Biomedical Chemistry: Research and Methods 2024, 7(3), e00233

Prediction of Peptide Ion Distribution in Positive Electrospray Ionization

A.I. Voronina*, V.S. Skvortsov

Institute of Biomedical Chemistry, 10 Pogodinskaya str., Moscow, 119121 Russia; *e-mail: an.voronina@list.ru

Keywords: peptide; mass-spectrometry; electrospray ionization; property prediction

DOI:10.18097/BMCRM00233

The whole version of this paper is available in Russian.

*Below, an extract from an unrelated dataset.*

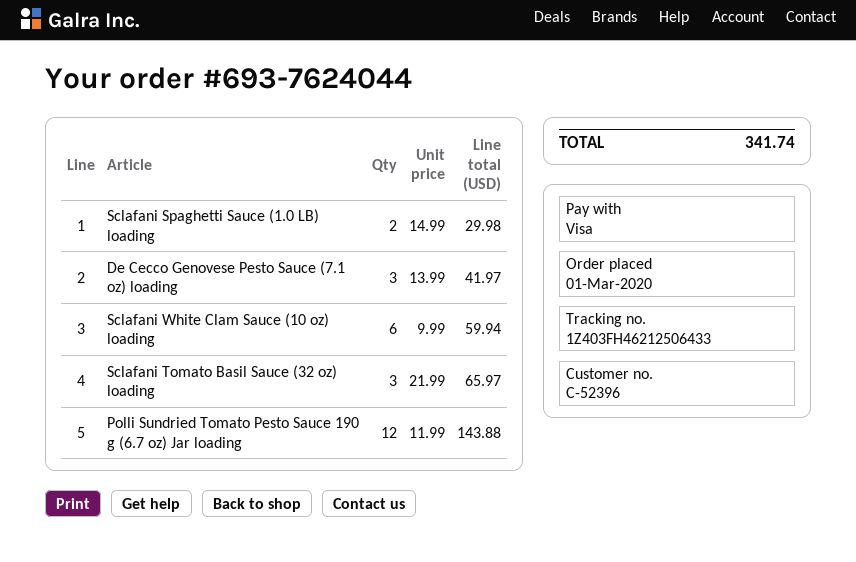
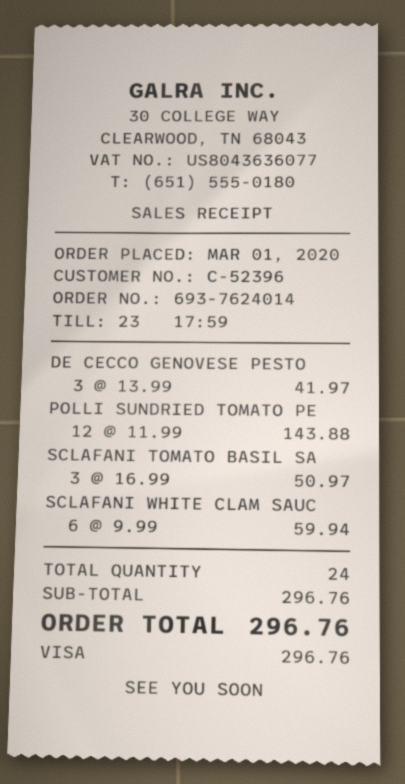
order number: 693-7624044 -> 693-7624014
Sclafani Spaghetti Sauce (1.0 LB) loading: 2 x 14.99 = 29.98 -> none
Sclafani Tomato Basil Sauce (32 oz) loading: 3 x 21.99 = 65.97 -> 3 x 16.99 = 50.97
total: 341.74 -> 296.76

We have investigated the possibility of predicting the distribution of ions of different charge during electrospray ionization of peptides in mass spectrometric experiments using neural networks. Three independent data sets obtained on the same equipment and deposited in ProteomeXchange (PXD032141, PXD051750, PXD019263) were used as training and test samples. A set of fractional values for 1+ to 5+ ions was calculated as predicted values for each of the newly identified peptides. Four different sets of peptide descriptions were used as independent variables, including both the spectrum of amino acid residues and the physicochemical properties of the amino acid residues. Sixty-four variants of neural networks were analyzed, varying the input description, number and type of layers, activation and loss functions. The coefficient of determination and a set of Euclidean, Sorensen, Chebyshev, and Cosine metrics were considered as measures of prediction quality. For the best selected variants, the error did not exceed 10% in 80% of the cases. This accuracy may be sufficient for a preliminary estimation of the probability of detecting a peptide ion of a given charge.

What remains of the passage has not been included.